Ob jemand nun einen Leinenruck als normal oder extrem ansieht ist somit wurscht. Es ist eine Strafe, weil damit versucht wird, den Hund dazu zu bringen, etwas nicht mehr zu tun. (z.B schnüffeln, beim Fuß hinterherhängen,...)



: Dieser kleine Druck um ein Tier aufmerksamer zu machen wird ja auch schon seit Jahren z.b. im Reitsport eingesetzt (um jetzt etwas vom Thema abzuschweifen winking smiley) und dort schadet es den Pferden auch auf keinste weise und hat auch nix mit Strafe zu tun. Warum dieses aufmerksam machen nicht in der Hundeerziehung eingesetzt werden darf, ist für mich jedoch fraglich. Dieses aufmerksam machen hat sicherlich nix mit Strafe zu tun. Die einen erreichen es eben dadurch, dass sie mit einem Leckerchen vor der Nase des Hundes hin und her wedeln und die anderen eben durch einen sehr geringen Druck, der wirklich gerade so zu spüren ist.

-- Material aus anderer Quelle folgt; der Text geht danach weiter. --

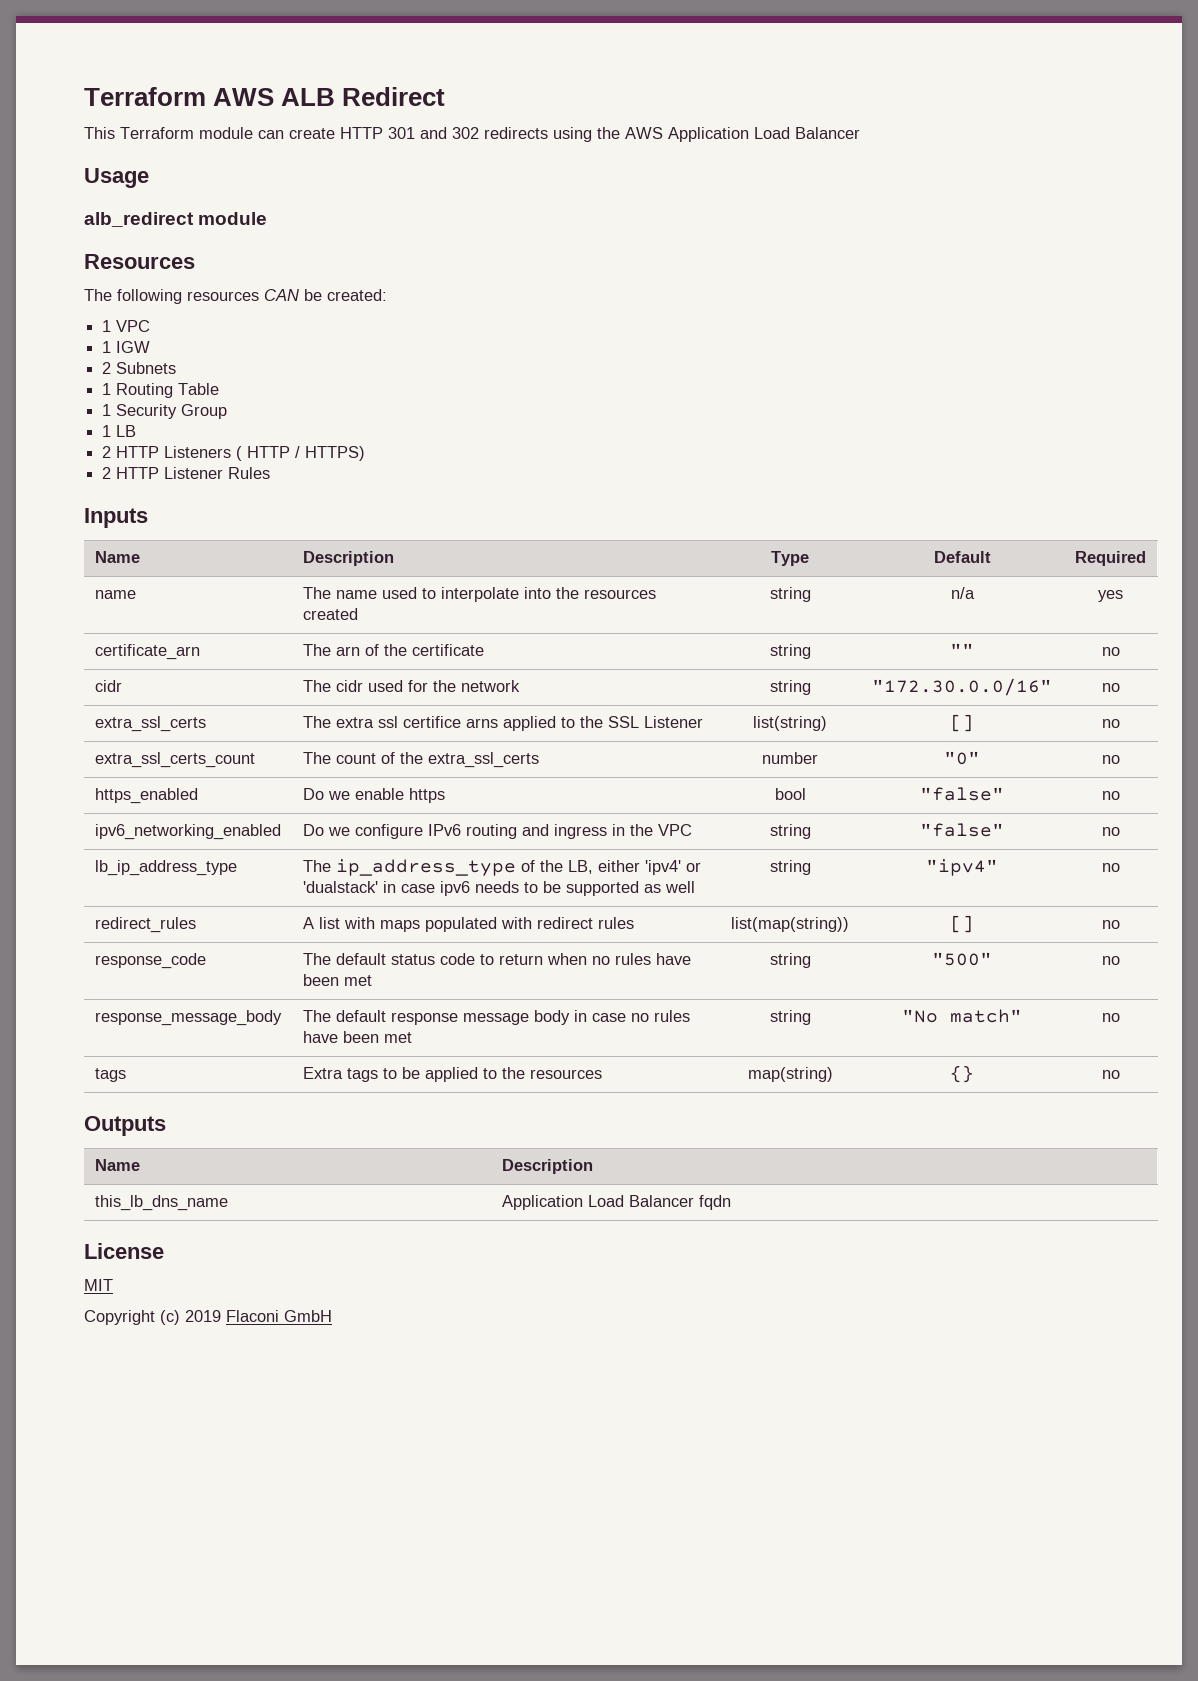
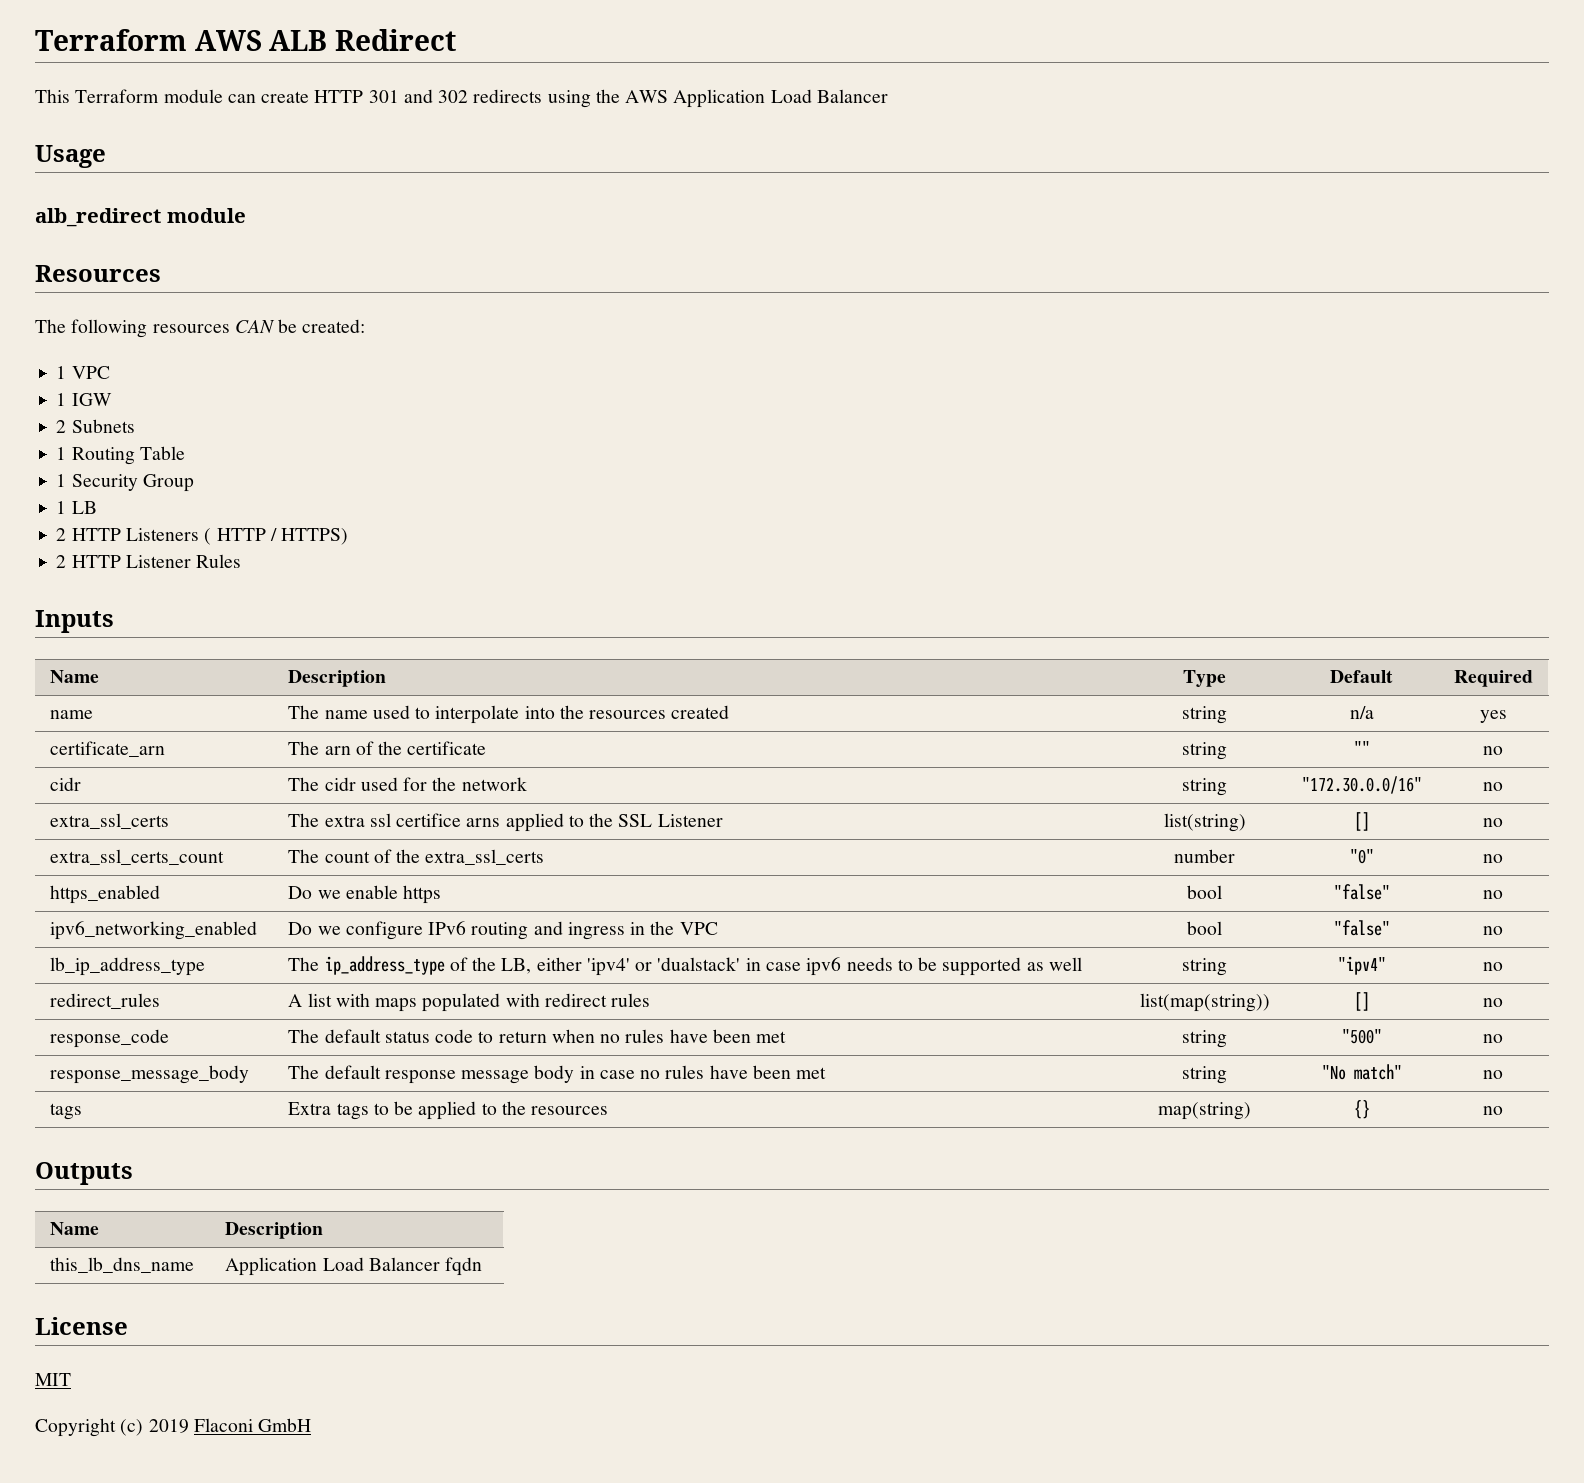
[769,824,811,839] string -> [1187,921,1222,935] bool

So etwas ähnliches wird doch eingesetzt. Es gibt Vibrationshalsbänder für taube Hunde um sie auf die Distanz auf den Hundeführer aufmerksam machen zu können. Rufen bringt hier ja schließlich nichts. Wenn ich einen solchen Impuls mit der Leine nachahme ist im Prinzip dagegen nichts zu sagen. Nur sehe ich dabei 2 Probleme:

1. Haben sich die meisten Leute so im Griff, dass sie es tatsächlich nur einsetzen, um den Hund aufmerksam zu machen? Oder wird dieser Impuls nicht doch gegeben, um den Hund "zu korrigieren", wenn er eine Übung nicht schnell genug, korrekt oder sonstwie nicht so ausführt, wie der Mensch es gerne hätte? Ich möchte damit in keiner Weise Deine Impulse damit in Frage stellen! Ich habe lediglich die Erfahrung gemacht, dass viele Menschen sich nicht so im Griff haben.

2. Wenn ich mit einem solchen Impuls arbeite, wie kann ich den Hund dann aufmerksam machen, wenn ich ihn mal nicht an der Leine habe? Hier sehe ich ein entscheidendes Problem.